That sounds like you agree with the "intelligent design" movement, the latest framing of creationism, which argues that the complexity of the universe proves it must have been created by a guiding force.

I do believe in both a creation and a continuous effect on this universe and our lives, that God has a continuing influence — certainly his laws guide how the universe was built. But the Bible's description of creation occurring over a week's time is just an analogy, as I see it. The Jews couldn't know very much at that time about the lifetime of the universe or how old it was. They were visualizing it as best they could and I think they did remarkably well, but it's just an analogy.

Should intelligent design be taught alongside Darwinian evolution in schools as religious legislators have decided in Pennsylvania and Kansas?

I think it's very unfortunate that this kind of discussion has come up. People are misusing the term intelligent design to think that everything is frozen by that one act of creation and that there's no evolution, no changes. It's totally illogical in my view. Intelligent design, as one sees it from a scientific point of view, seems to be quite real. This is a very special universe: it's remarkable that it came out just this way. If the laws of physics weren't just the way they are, we couldn't be here at all. The sun couldn't be there, the laws of gravity and nuclear laws and magnetic theory, quantum mechanics, and so on have to be just the way they are for us to be here.

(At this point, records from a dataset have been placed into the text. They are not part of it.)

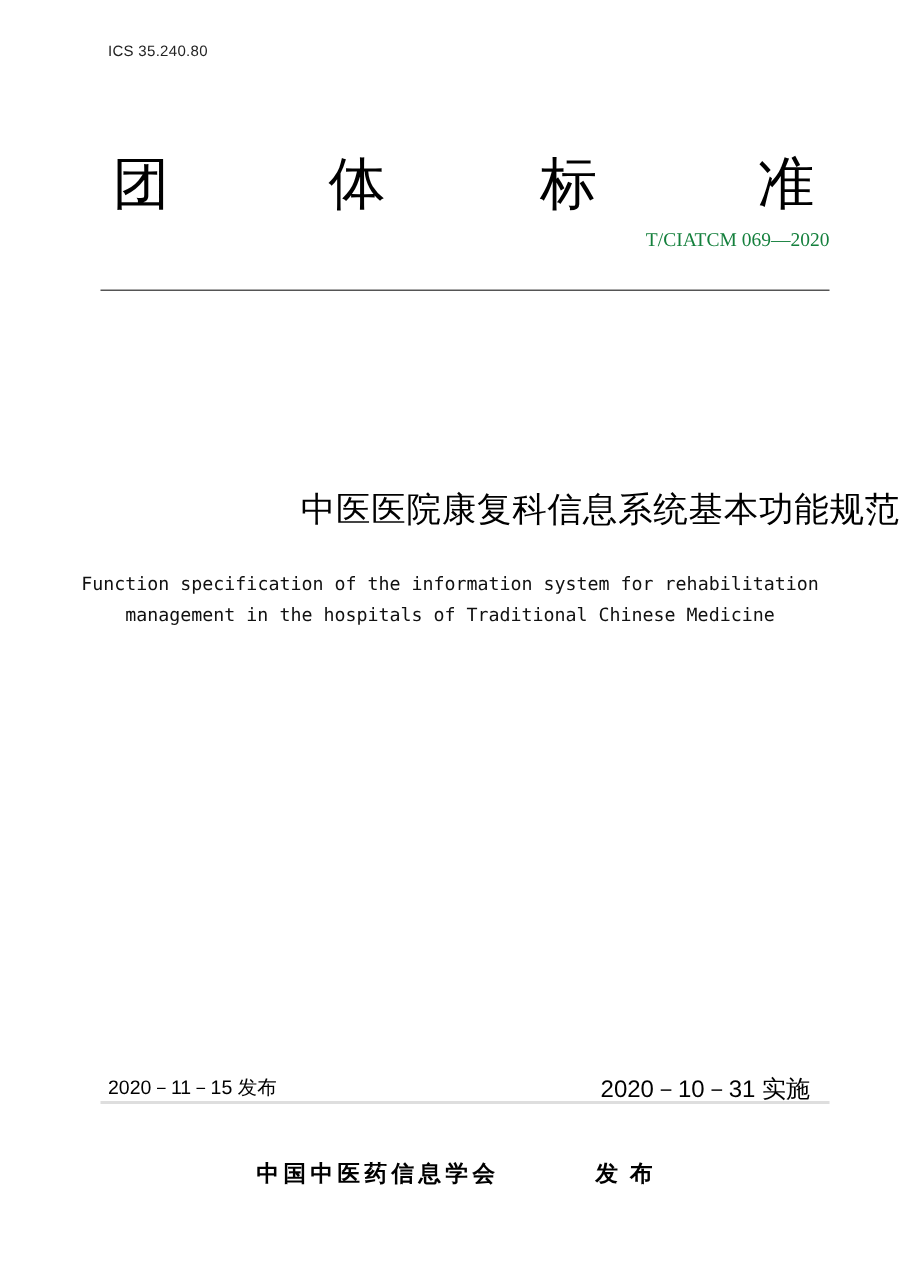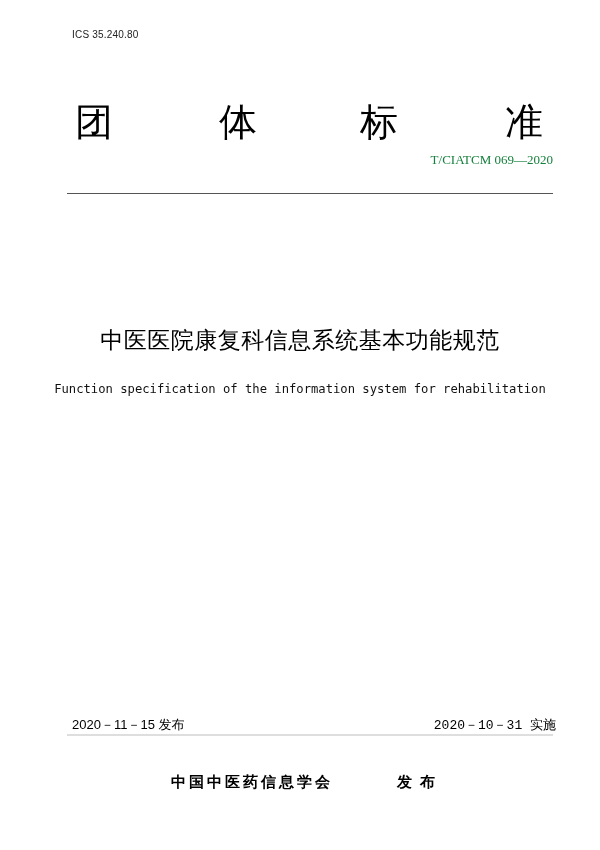"中医医院康复科信息系统基本功能规范" .title-cn { text-align: center -> right }
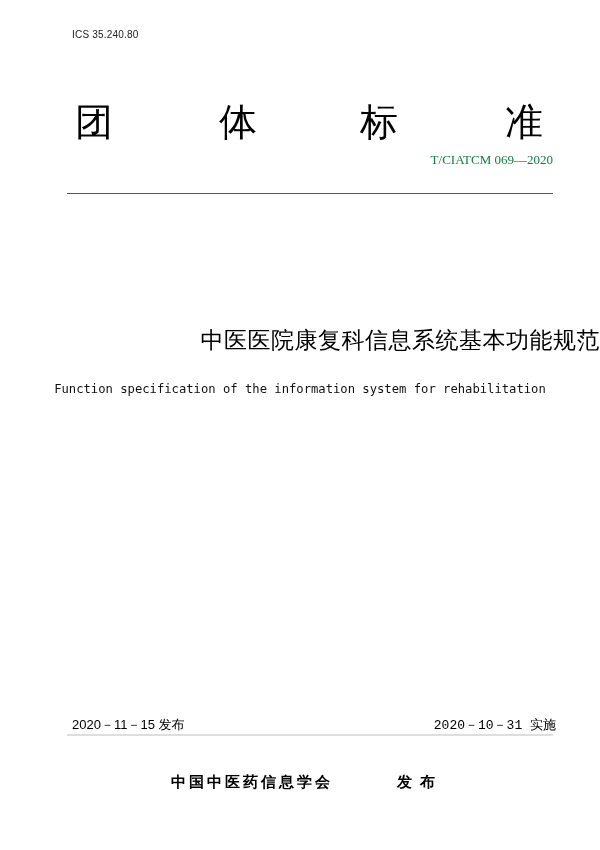"management in the hospitals of" div { html: none -> <div>management in the hospitals of Traditional Chinese Medicine</div> }
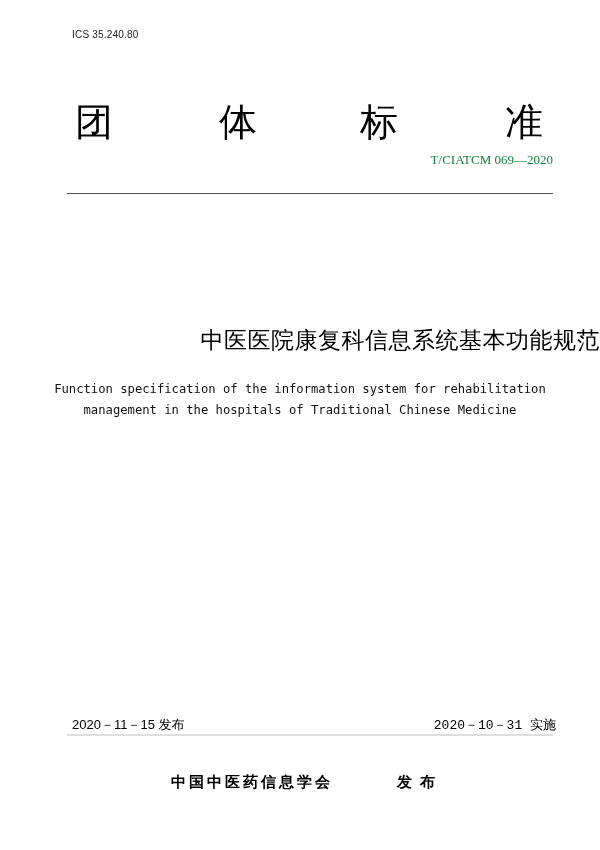"2020－10－31 实施" .date-right { font-family: Liberation Mono, monospace -> Liberation Sans, sans-serif; font-size: 13px -> 16px; right: 44px -> 60px }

Some scientists argue that "well, there's an enormous number of universes and each one is a little different. This one just happened to turn out right." Well, that's a postulate, and it's a pretty fantastic postulate — it assumes there really are an enormous number of universes and that the laws could be different for each of them. The other possibility is that ours was planned, and that's why it has come out so specially. Now, that design could include evolution perfectly well. It's very clear that there is evolution, and it's important. Evolution is here, and intelligent design is here, and they're both consistent.

They don't have to negate each other, you're saying. God could have created the universe, set the parameters for the laws of physics and chemistry and biology, and set the evolutionary process in motion, But that's not what the Christian fundamentalists are arguing should be taught in Kansas.

People who want to exclude evolution on the basis of intelligent design, I guess they're saying, "Everything is made at once and then nothing can change." But there's no reason the universe can't allow for changes and plan for them, too. People who are anti-evolution are working very hard for some excuse to be against it. I think that whole argument is a stupid one. Maybe that's a bad word to use in public, but it's just a shame that the argument is coming up that way, because it's very misleading.

That seems to come up when religion seeks to control or limit the scope of science. We're seeing that with the regulation of research into stem cells and cloning. Should there be areas of scientific inquiry that are off-limits due to a culture's prevailing religious principles?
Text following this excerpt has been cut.